The psyched woman flashing the hook ’em horns is my editor, Alvina Ling. And she is psyched for the same reason I am: Booklist just gave Blood of My Blood its first starred review!
Check it out:
Lyga’s burial of the I Hunt Killers trilogy cements it
as one of the most ambitious thriller series in YA history, and the absolute best cliff from which teen readers can dive into the grueling world of adult crime procedurals. Given the violence of Game (2013), it’s no shocker that Jazz, Connie, and Howie begin laid up in the hospital.

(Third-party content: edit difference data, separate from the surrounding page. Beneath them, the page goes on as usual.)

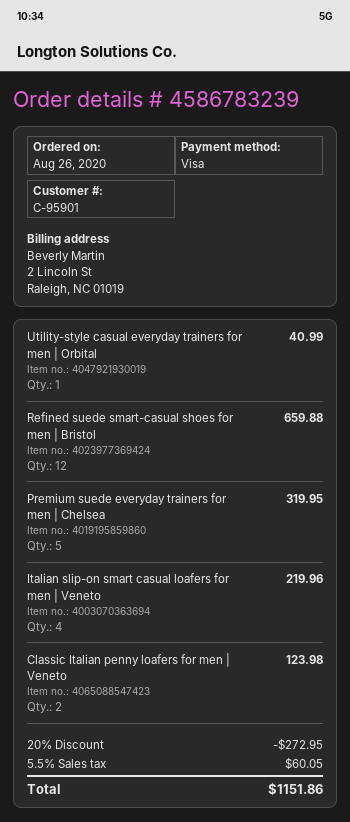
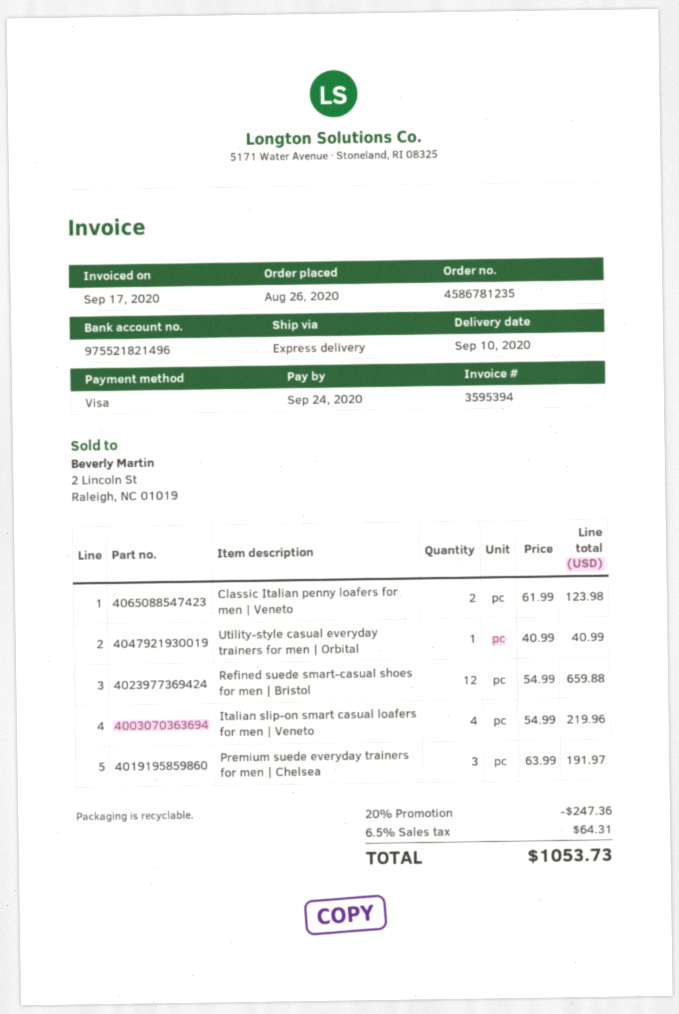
order number: 4586783239 -> 4586781235
Premium suede everyday trainers for men | Chelsea: 5 for 319.95 -> 3 for 191.97
discount: 20% = 272.95 -> 20% = 247.36
tax: 5.5% = 60.05 -> 6.5% = 64.31
total: 1151.86 -> 1053.73

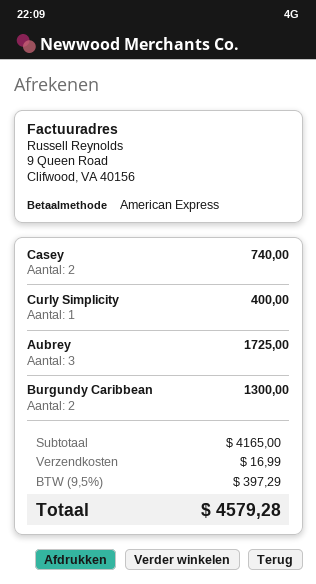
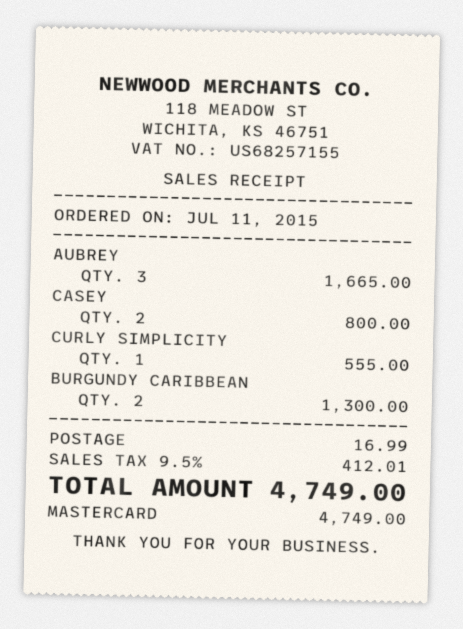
payment method: American Express -> Mastercard
Casey: 2 for 740.00 -> 2 for 800.00
Curly Simplicity: 1 for 400.00 -> 1 for 555.00
Aubrey: 3 for 1725.00 -> 3 for 1665.00
tax: 9.5% = 397.29 -> 9.5% = 412.01
total: 4579.28 -> 4749.00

But there’s no rest for the wicked: in short order—this novel’s time frame is brutally truncated—Jazz busts out, determined to do away with, once and for all, his serial killer pop, Billy Dent. First, though, he’ll need to divine the truth behind “the Crows,” which appears to be a cult of murderers in thrall to the elder Dent. Jazz’s central conflict of using his dad’s sociopathic tricks without himself sliding into sociopathy is writ large here, with Jazz’s every evasive move against encroaching cops more morally questionable than the previous. You can’t stop reading, though—as before, Lyga’s strength is a plot that rockets with blood-slicked assurance and with the intercut speed (and splatter) of Thomas Harris’ The Silence of the Lambs (1988). Will Jazz end up a Crow or just another “prospect”? Here’s hoping the Edgar Awards retroactively presents Lyga a trio of statuettes for his chilling three-book answer.
A comparison to The Silence of the Lambs, the ur-text for the modern serial killer novel? Yeah, I’ll take it.